ASSIGNED TASK:
The pictures must be left out, while the rest of the data is copied exactly.

(Recorded data)
※ ※ ※

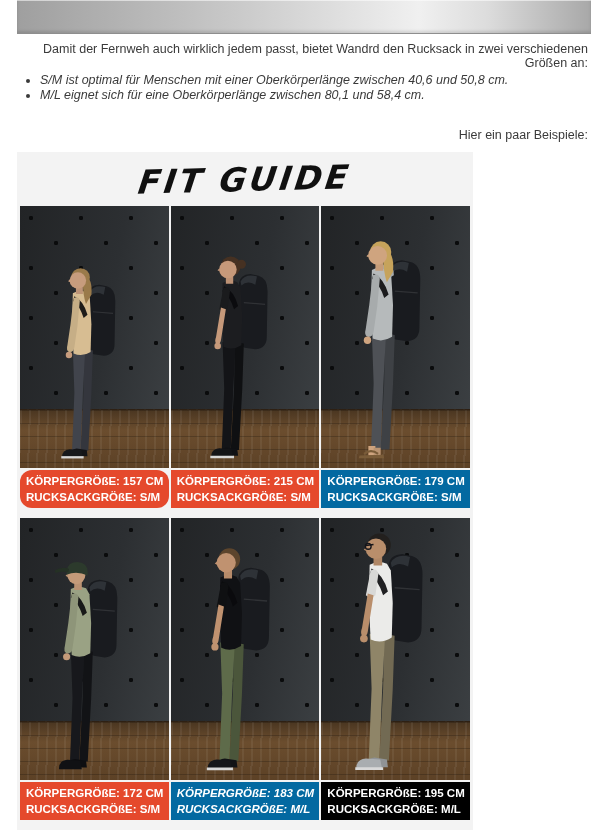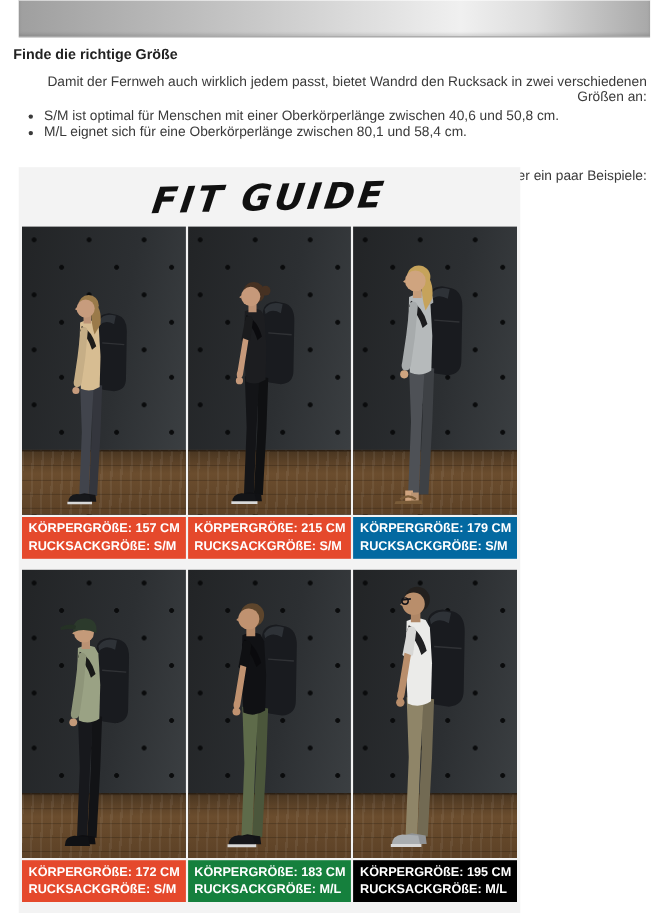--- a/index.html
+++ b/index.html
@@ -54,7 +54,6 @@
   <div class="chrome-bar"></div>
 
   <div class="article">
-    <h1>Finde die richtige Größe</h1>
     <p>Damit der Fernweh auch wirklich jedem passt, bietet Wandrd den Rucksack in zwei verschiedenen Größen an:</p>
     <ul>
       <li>S/M ist optimal für Menschen mit einer Oberkörperlänge zwischen 40,6 und 50,8 cm.</li>

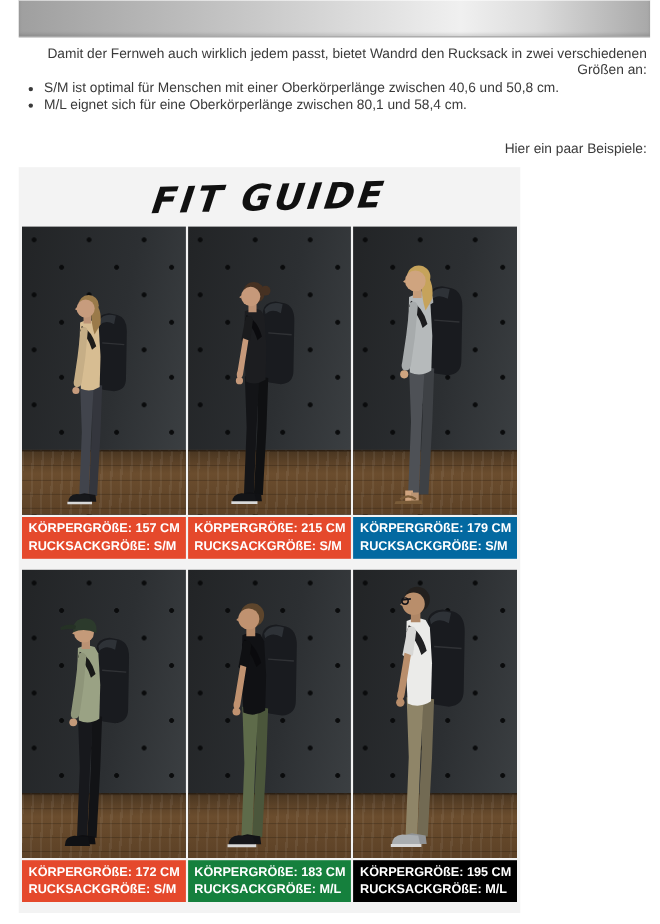--- a/index.html
+++ b/index.html
@@ -15,7 +15,7 @@
   .article{position:absolute;left:12px;top:42px;width:576px;}
   .article h1{font-size:13px;line-height:15px;margin:0 0 10px 0;color:#222;font-weight:bold;}
   .article p{font-size:12.5px;line-height:14px;margin:0;color:#3a3a3a;text-align:right;}
-  .article ul{margin:3px 0 12px 0;padding:0 0 0 28px;}
+  .article ul{margin:3px 0 12px 0;padding:0 0 0 28px;font-style:italic;}
   .article li{font-size:12.5px;line-height:14px;margin:0 0 1px 0;color:#3a3a3a;}
   .article .examples{margin-top:26px;}
 

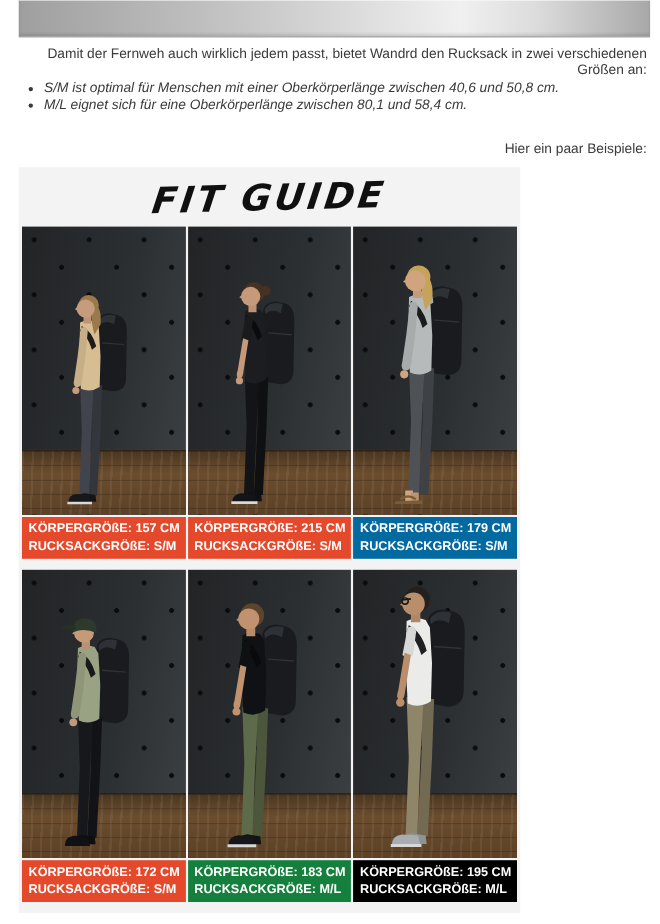--- a/index.html
+++ b/index.html
@@ -135,7 +135,7 @@
         </svg>
       </div>
 
-    <div class="label" style="background: rgb(229, 73, 44); color: rgb(255, 255, 255);">
+    <div class="label" style="background: rgb(229, 73, 44); color: rgb(255, 255, 255); border-radius: 12px;">
       <div>KÖRPERGRÖßE: 157 CM</div>
       <div>RUCKSACKGRÖßE: S/M</div>
     </div>

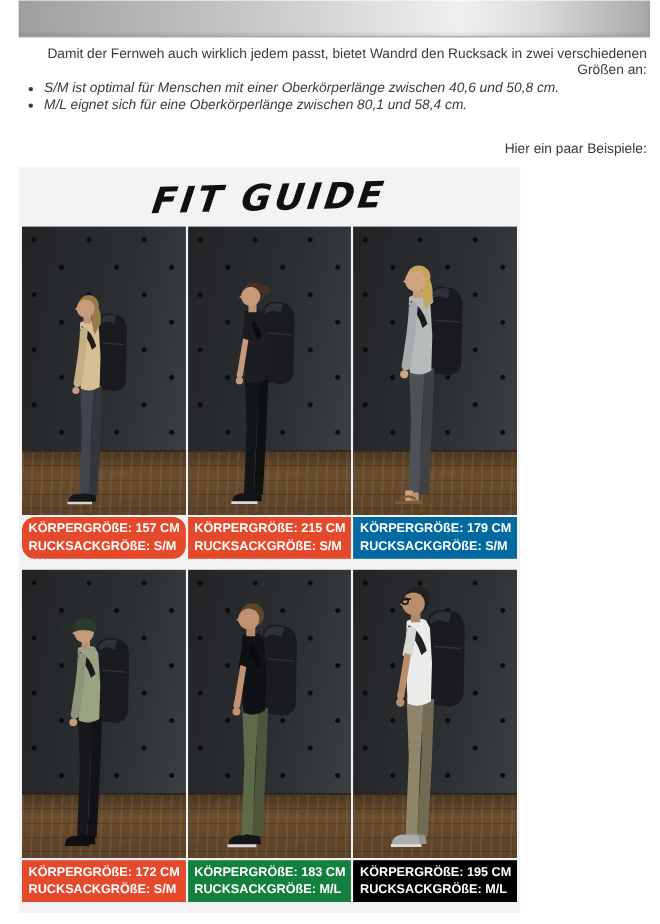--- a/index.html
+++ b/index.html
@@ -222,7 +222,7 @@
       <div>KÖRPERGRÖßE: 172 CM</div>
       <div>RUCKSACKGRÖßE: S/M</div>
     </div>
-    <div class="label" style="background: #15803d; color: rgb(255, 255, 255);">
+    <div class="label" style="background: #0369a1; color: rgb(255, 255, 255); font-style: italic;">
       <div>KÖRPERGRÖßE: 183 CM</div>
       <div>RUCKSACKGRÖßE: M/L</div>
     </div>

※ ※ ※

OUTPUT BELOW:
--- a/index.html
+++ b/index.html
@@ -54,7 +54,6 @@
   <div class="chrome-bar"></div>
 
   <div class="article">
-    <h1>Finde die richtige Größe</h1>
     <p>Damit der Fernweh auch wirklich jedem passt, bietet Wandrd den Rucksack in zwei verschiedenen Größen an:</p>
     <ul>
       <li>S/M ist optimal für Menschen mit einer Oberkörperlänge zwischen 40,6 und 50,8 cm.</li>

--- a/index.html
+++ b/index.html
@@ -15,7 +15,7 @@
   .article{position:absolute;left:12px;top:42px;width:576px;}
   .article h1{font-size:13px;line-height:15px;margin:0 0 10px 0;color:#222;font-weight:bold;}
   .article p{font-size:12.5px;line-height:14px;margin:0;color:#3a3a3a;text-align:right;}
-  .article ul{margin:3px 0 12px 0;padding:0 0 0 28px;}
+  .article ul{margin:3px 0 12px 0;padding:0 0 0 28px;font-style:italic;}
   .article li{font-size:12.5px;line-height:14px;margin:0 0 1px 0;color:#3a3a3a;}
   .article .examples{margin-top:26px;}
 

--- a/index.html
+++ b/index.html
@@ -135,7 +135,7 @@
         </svg>
       </div>
 
-    <div class="label" style="background: rgb(229, 73, 44); color: rgb(255, 255, 255);">
+    <div class="label" style="background: rgb(229, 73, 44); color: rgb(255, 255, 255); border-radius: 12px;">
       <div>KÖRPERGRÖßE: 157 CM</div>
       <div>RUCKSACKGRÖßE: S/M</div>
     </div>

--- a/index.html
+++ b/index.html
@@ -222,7 +222,7 @@
       <div>KÖRPERGRÖßE: 172 CM</div>
       <div>RUCKSACKGRÖßE: S/M</div>
     </div>
-    <div class="label" style="background: #15803d; color: rgb(255, 255, 255);">
+    <div class="label" style="background: #0369a1; color: rgb(255, 255, 255); font-style: italic;">
       <div>KÖRPERGRÖßE: 183 CM</div>
       <div>RUCKSACKGRÖßE: M/L</div>
     </div>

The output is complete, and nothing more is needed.